Start of Supplied records

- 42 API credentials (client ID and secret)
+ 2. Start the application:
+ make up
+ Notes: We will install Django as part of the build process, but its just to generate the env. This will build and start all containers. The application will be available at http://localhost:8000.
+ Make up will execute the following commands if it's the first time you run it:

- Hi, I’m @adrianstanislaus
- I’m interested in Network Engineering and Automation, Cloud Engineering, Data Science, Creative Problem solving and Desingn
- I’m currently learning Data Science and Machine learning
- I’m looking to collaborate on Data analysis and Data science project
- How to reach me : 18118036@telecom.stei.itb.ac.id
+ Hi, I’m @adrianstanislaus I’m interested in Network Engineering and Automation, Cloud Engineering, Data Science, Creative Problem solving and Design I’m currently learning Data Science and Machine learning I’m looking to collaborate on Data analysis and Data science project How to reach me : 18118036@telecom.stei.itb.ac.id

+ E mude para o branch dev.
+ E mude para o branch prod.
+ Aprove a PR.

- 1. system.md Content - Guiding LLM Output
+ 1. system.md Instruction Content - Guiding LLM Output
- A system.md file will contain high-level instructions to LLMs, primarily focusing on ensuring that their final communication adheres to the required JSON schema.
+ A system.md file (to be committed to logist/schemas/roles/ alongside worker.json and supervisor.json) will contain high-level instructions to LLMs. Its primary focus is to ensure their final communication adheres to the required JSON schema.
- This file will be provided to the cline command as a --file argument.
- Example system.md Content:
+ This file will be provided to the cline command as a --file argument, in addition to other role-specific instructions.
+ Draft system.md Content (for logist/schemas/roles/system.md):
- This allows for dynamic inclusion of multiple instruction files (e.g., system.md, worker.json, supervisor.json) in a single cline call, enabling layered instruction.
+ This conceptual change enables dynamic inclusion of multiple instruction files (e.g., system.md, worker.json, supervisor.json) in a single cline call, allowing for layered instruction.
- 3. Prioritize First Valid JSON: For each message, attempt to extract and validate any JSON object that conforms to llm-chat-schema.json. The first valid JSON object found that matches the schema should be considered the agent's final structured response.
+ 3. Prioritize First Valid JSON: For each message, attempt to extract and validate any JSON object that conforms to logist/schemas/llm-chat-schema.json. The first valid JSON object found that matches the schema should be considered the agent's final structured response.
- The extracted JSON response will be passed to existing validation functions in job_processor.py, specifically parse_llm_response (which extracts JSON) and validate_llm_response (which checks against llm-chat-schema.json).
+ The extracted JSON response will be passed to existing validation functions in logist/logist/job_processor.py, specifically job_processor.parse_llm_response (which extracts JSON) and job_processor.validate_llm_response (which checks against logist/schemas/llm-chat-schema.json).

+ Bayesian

End of Supplied records

*Task directions:* Using the same words as the original, repeat the records above.

*Answer to the problem:*
- 42 API credentials (client ID and secret)
+ 2. Start the application:
+ make up
+ Notes: We will install Django as part of the build process, but its just to generate the env. This will build and start all containers. The application will be available at http://localhost:8000.
+ Make up will execute the following commands if it's the first time you run it:

- Hi, I’m @adrianstanislaus
- I’m interested in Network Engineering and Automation, Cloud Engineering, Data Science, Creative Problem solving and Desingn
- I’m currently learning Data Science and Machine learning
- I’m looking to collaborate on Data analysis and Data science project
- How to reach me : 18118036@telecom.stei.itb.ac.id
+ Hi, I’m @adrianstanislaus I’m interested in Network Engineering and Automation, Cloud Engineering, Data Science, Creative Problem solving and Design I’m currently learning Data Science and Machine learning I’m looking to collaborate on Data analysis and Data science project How to reach me : 18118036@telecom.stei.itb.ac.id

+ E mude para o branch dev.
+ E mude para o branch prod.
+ Aprove a PR.

- 1. system.md Content - Guiding LLM Output
+ 1. system.md Instruction Content - Guiding LLM Output
- A system.md file will contain high-level instructions to LLMs, primarily focusing on ensuring that their final communication adheres to the required JSON schema.
+ A system.md file (to be committed to logist/schemas/roles/ alongside worker.json and supervisor.json) will contain high-level instructions to LLMs. Its primary focus is to ensure their final communication adheres to the required JSON schema.
- This file will be provided to the cline command as a --file argument.
- Example system.md Content:
+ This file will be provided to the cline command as a --file argument, in addition to other role-specific instructions.
+ Draft system.md Content (for logist/schemas/roles/system.md):
- This allows for dynamic inclusion of multiple instruction files (e.g., system.md, worker.json, supervisor.json) in a single cline call, enabling layered instruction.
+ This conceptual change enables dynamic inclusion of multiple instruction files (e.g., system.md, worker.json, supervisor.json) in a single cline call, allowing for layered instruction.
- 3. Prioritize First Valid JSON: For each message, attempt to extract and validate any JSON object that conforms to llm-chat-schema.json. The first valid JSON object found that matches the schema should be considered the agent's final structured response.
+ 3. Prioritize First Valid JSON: For each message, attempt to extract and validate any JSON object that conforms to logist/schemas/llm-chat-schema.json. The first valid JSON object found that matches the schema should be considered the agent's final structured response.
- The extracted JSON response will be passed to existing validation functions in job_processor.py, specifically parse_llm_response (which extracts JSON) and validate_llm_response (which checks against llm-chat-schema.json).
+ The extracted JSON response will be passed to existing validation functions in logist/logist/job_processor.py, specifically job_processor.parse_llm_response (which extracts JSON) and job_processor.validate_llm_response (which checks against logist/schemas/llm-chat-schema.json).

+ Bayesian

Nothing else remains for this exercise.